START DATA SHOWN
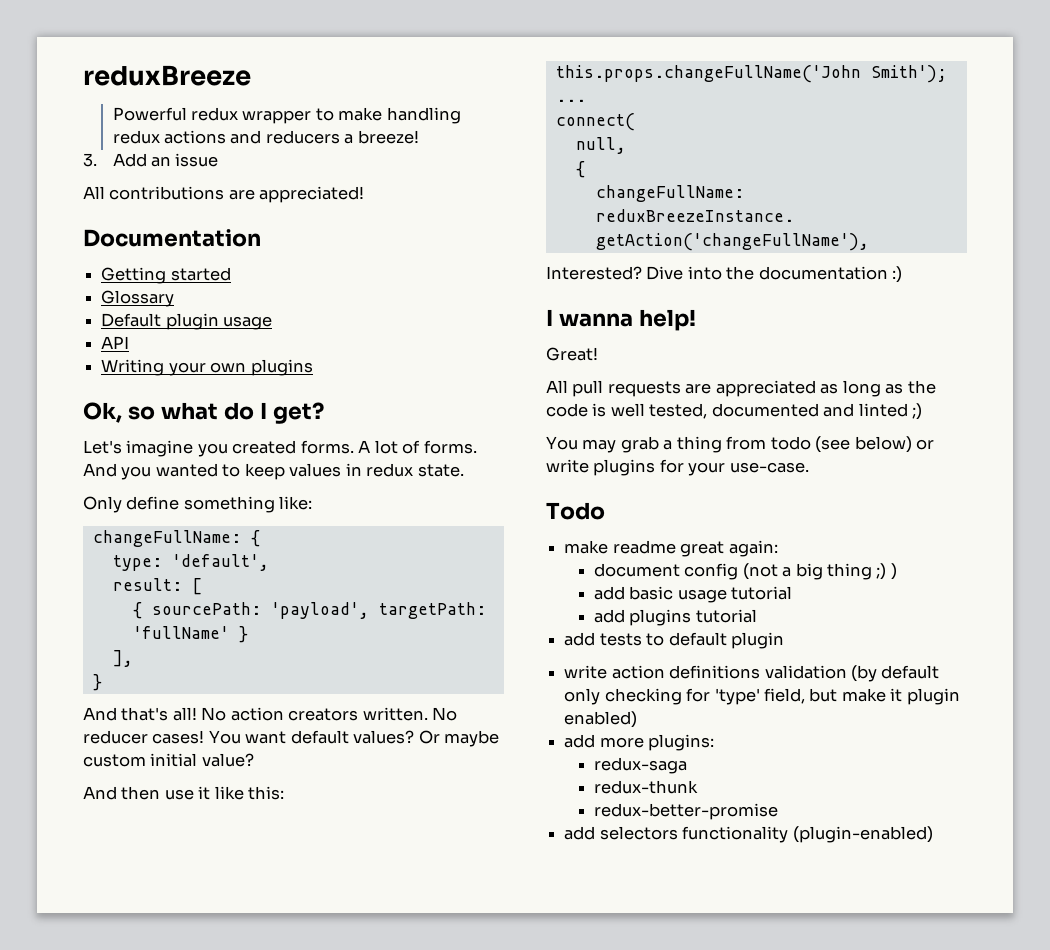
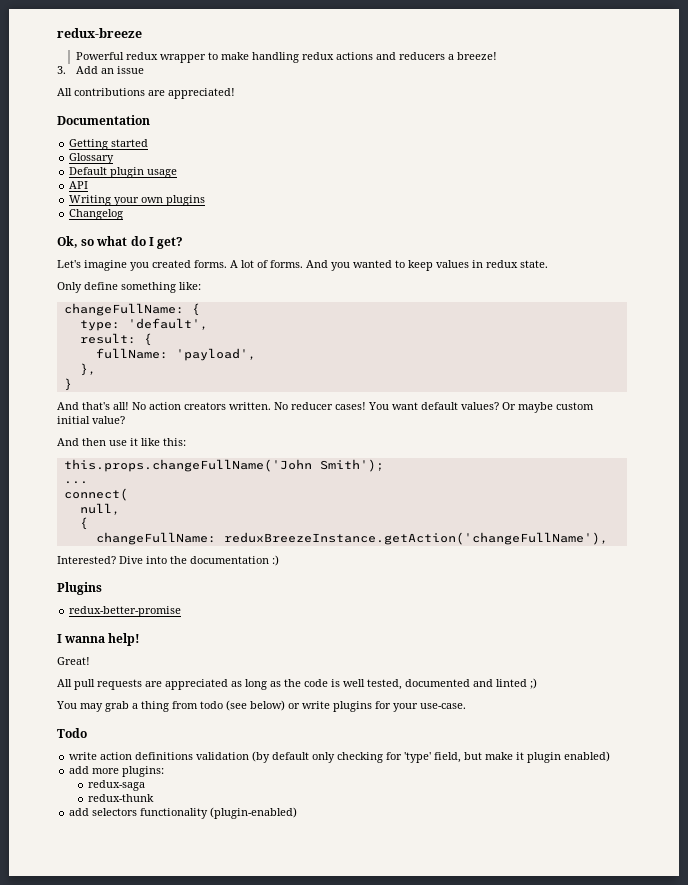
[83,65,251,86] reduxBreeze -> [57,28,142,38] redux-breeze
(313, 367) none -> [69,209,124,220] // Changelog
[191,578,202,595] [132,602,486,619] [132,626,248,643] [112,650,133,667] [ // { sourcePath: 'payload', targetPath: 'fullName' } // ], -> [143,333,152,346] [95,348,256,361] [79,363,96,376] { // fullName: 'payload', // },
(903, 274) none -> [57,582,102,595] [69,606,182,617] // Plugins // redux-better-promise
[564,540,778,557] [593,563,897,580] [593,586,793,603] [593,609,757,626] [564,632,784,649] // make readme great again: // document config (not a big thing ;) ) // add basic usage tutorial // add plugins tutorial // add tests to default plugin -> (87, 733) none
[593,803,778,820] // redux-better-promise -> (155, 798) none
END DATA SHOWN
# PROBLEM DESCRIPTION:
Print all the lines above exactly as they are, but without the pictures.

# REPLY:
[83,65,251,86] reduxBreeze -> [57,28,142,38] redux-breeze
(313, 367) none -> [69,209,124,220] // Changelog
[191,578,202,595] [132,602,486,619] [132,626,248,643] [112,650,133,667] [ // { sourcePath: 'payload', targetPath: 'fullName' } // ], -> [143,333,152,346] [95,348,256,361] [79,363,96,376] { // fullName: 'payload', // },
(903, 274) none -> [57,582,102,595] [69,606,182,617] // Plugins // redux-better-promise
[564,540,778,557] [593,563,897,580] [593,586,793,603] [593,609,757,626] [564,632,784,649] // make readme great again: // document config (not a big thing ;) ) // add basic usage tutorial // add plugins tutorial // add tests to default plugin -> (87, 733) none
[593,803,778,820] // redux-better-promise -> (155, 798) none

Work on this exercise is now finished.